The daughter of immigrants, an Indian-American mother and a Jamaican-American father, Senator Harris is a brilliant woman with a fierce intellect, who has dispatched with ease a number of flustered, white men from Jeff Sessions to Brett Kavanaugh to our solipsist-in-chief, whose entire world-view revolves around stoking white male fears.

But some white men, like my late friend Herb and I, come from a different tradition with an entirely different world-view.  It is a world-view that goes back to the heroes and heroines of the Bible.   

When I think of Kamala Harris, who is married to Douglas Emhoff, a Jewish man, I am reminded of those patriarchs and matriarchs I cited before, as well as Yael, a Kenite, who used her intelligence, alacrity and strength to dispense with Sisera and save the Israelites.

Like Yael and like Douglas Emhoff, who may be remembered for protecting Senator Harris when a spectator rushed the stage at a campaign event a year or so ago, Kamala Harris is a warrior.

She used her own fierceness, alacrity and intellect to work her way through the prosecutorial ranks in Alameda County and San Francisco before becoming D.A. in the latter district, attorney general of California and U.S. Senator from California.

At 55, she is a year older than I am, and, like Senator Harris, I too went to an integrated, public, elementary school, where kids were bused in from different neighborhoods.
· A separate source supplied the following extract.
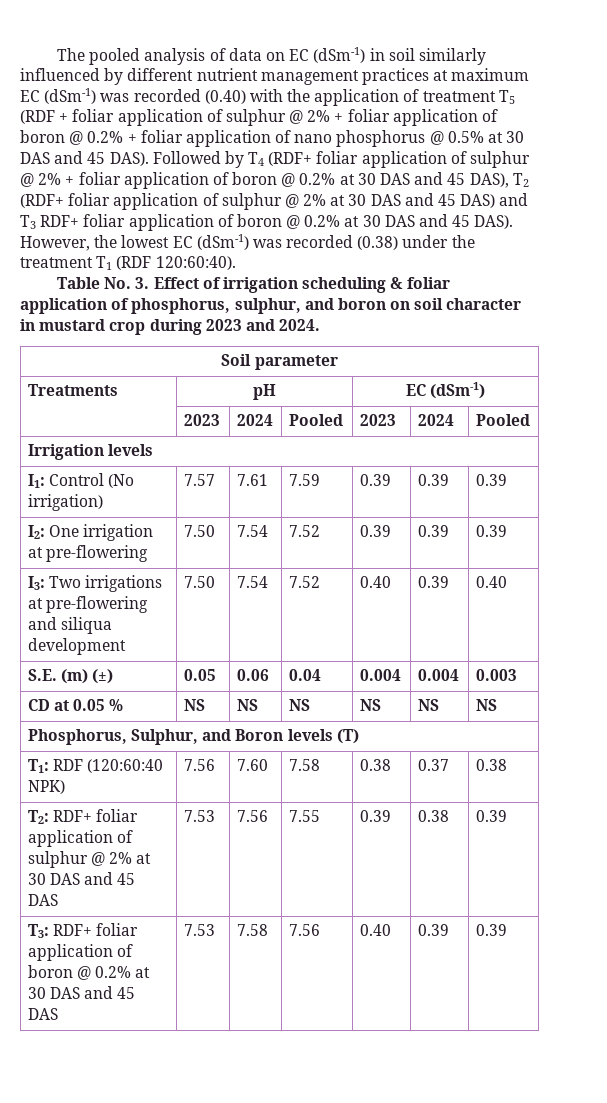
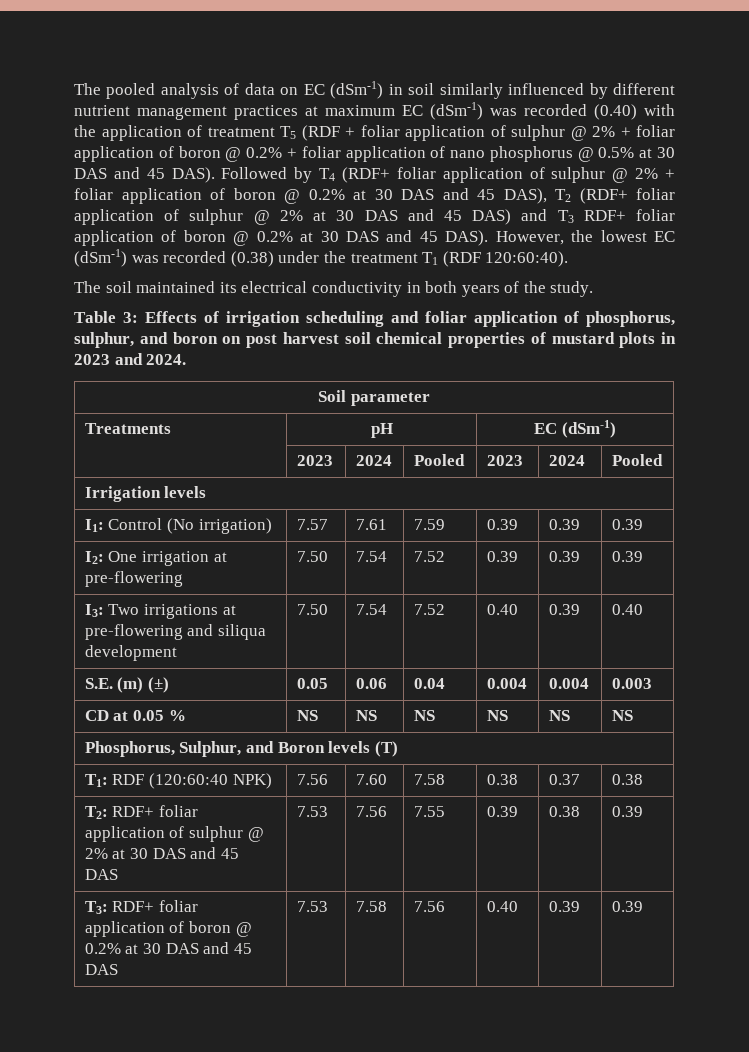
- Table No. 3. Effect of irrigation scheduling & foliar application of phosphorus, sulphur, and boron on soil character in mustard crop during 2023 and 2024.
+ The soil maintained its electrical conductivity in both years of the study.
+ Table 3: Effects of irrigation scheduling and foliar application of phosphorus, sulphur, and boron on post harvest soil chemical properties of mustard plots in 2023 and 2024.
Unlike Senator Harris, I did not have a stroller’s eye view of the civil rights marches when I was growing up.  But the rabbi at my synagogue, Rabbi Robert Goldburg, did march in the South with Rev. Martin Luther King; he also shared a jail cell with Dr. King, and they were good friends.

Dr. King spoke at my old synagogue, Mishkan Israel, in the 1960s before my family became members.  To this day, I believe, there is still a lecture given in the name of Dr. King at my old temple in the suburbs of New Haven, Conn.

I mention all of this because any man, white, Black or otherwise, who has a brain and a soul, can see that Kamala Harris is exactly what we need right now in this country.

We need someone who can speak up against systemic racism in our criminal justice, education, housing and other sectors.

We need someone who, like Joe Biden, has empathy in droves, and who actually cares about all the stressors that people are enduring in the COVID-19 crisis, such as job losses, evictions, PTSD, remote schooling, as well as the risk of contracting the novel coronavirus.

Of course, some people are suffering more than others.

There are many minority and immigrant women and men, who are essential workers in agriculture and food-processing, who do not have the luxury of working from home, who may fear losing their jobs if they complain about lack of social distancing or lack of mask-wearing at work.

These are the kind of people from working-class backgrounds that Kamala Harris and Joe Biden can speak to with great compassion and understanding.

Kudos to former Vice-President Biden for selecting Kamala Harris as his vice-presidential running mate.

I would imagine that Shirley Chisholm is thrilled at this moment and rightfully so.

And I certainly know that my dear friend, Herb Goodwin, and my angelic wife, Barbara, are giddy now with delight. 

I wish that I could talk to Herb and to Barbara, my own little Bathsheba or Yael, about Senator Harris.

They and many other angels are blessing us now with love and sprinkling us with strength and pixie dust, so that we will prevail in November.

In picking Kamala Harris, Joe Biden has chosen a woman, who looks to be one for the ages and who has already proven that she can handle modern-day Siseras and other foes with aplomb.